Dealing with lots of changes
Thankfully all of the team are fantastic and we quickly worked out how best to support the student and complete all the necessary paperwork without being overbearing and getting in each other’s way! On one of the days we cannot access the building we would usually be in, so we’ve had to adapt how we work with that student. Where to go for lunch as she wouldn’t normally eat in the dining hall, where she can rest if required as she is sometimes very tired by the afternoon. Also where and how to carry out personal care without the use of the rooms we would normally be in.
It was quite stressful to begin with as we didn’t know how the students would react to the changes. We were also working in very close proximity to each other. It is almost impossible to social distance whilst supporting these students. They require a lot of close intensive interaction. Some of them have visual impairments and can only see a short distance so we spend the majority of the time sitting next to them, walking hand-in-hand, or communicating within their visual field. I really had to get over the urge to move back.
Just as we all got into a new routine then the wearing of PPE was introduced. It has made everything all the more difficult. Whilst it should make us feel “safer” it has added a new level of stress! Ensuring we are wearing the correct equipment and changing it in the right way at the right time is a little worrying.

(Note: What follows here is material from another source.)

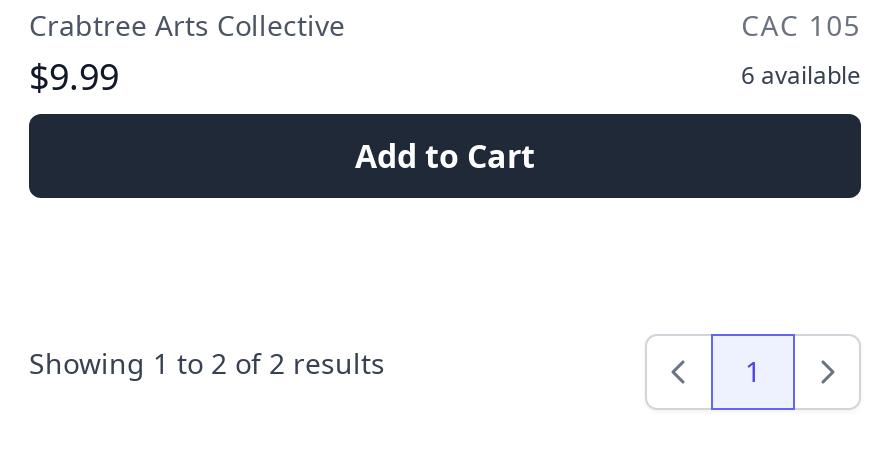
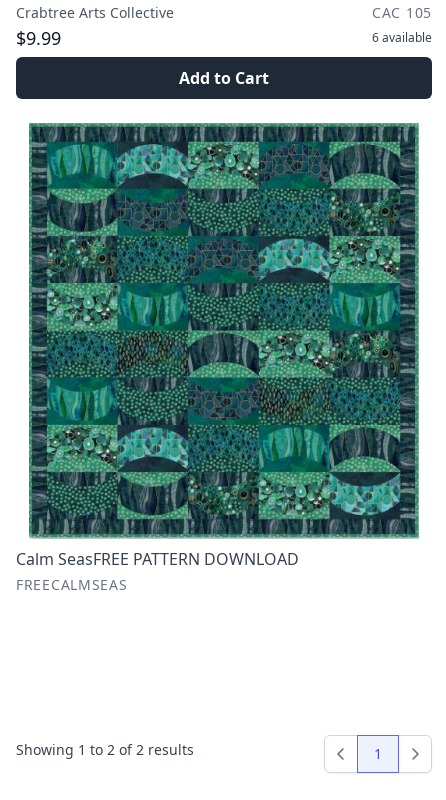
none -> [16,122,420,594] [image] | Calm SeasFREE PATTERN DOWNLOAD | FREECALMSEAS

Then there’s the difficulty of actually wearing it whilst trying to communicate with the students. We have had to adapt quickly. So we can use a lot more hand gestures, Makaton signs, and exaggerated eyes and eyebrows to help get across what we are saying. Making sure we are speaking clearly and concisely and encouraging use of symbols and PECS books that the students have. I have found it to be very draining and am usually exhausted at the end of the shift even though it is a shorter college day than usual.
Supporting our students
However, it is amazing to be able to see some of the students back at college, smiling and joining in different activities. And to know that we have been entrusted with supporting them despite their vulnerabilities at a time like this.
I have seen how resilient and adaptable the students are. How they really have gone beyond expectations in accepting the changes in routine, in staff, in the way we look wearing PPE.
I have learned to try not to anticipate what the students will do. We worried and planned for their reactions to, and possible rejection of us, wearing masks and they just took it in their stride. I feel grateful to be part of such a wonderful team. I’m proud of how we have worked together to make sure our students get the most they can out of their time at college at the moment.
Something to look forward to
There have been a lot of changes over a very short period of time, with many more changes to come. The way that the changes have been passed on to the students has been great. With tailored communication methods to try help them understand what is going on. Advice and support has been available for us from tutors and our care leads.
My advice to anyone else working in education or care would be to try and go with the flow! Take each day as it comes, not dwell too much on what might or might not happen. And make sure you have something to look forward to at the end of the day, whether that be chocolate or a long soak in the bath, a glass of wine, just anything that you enjoy.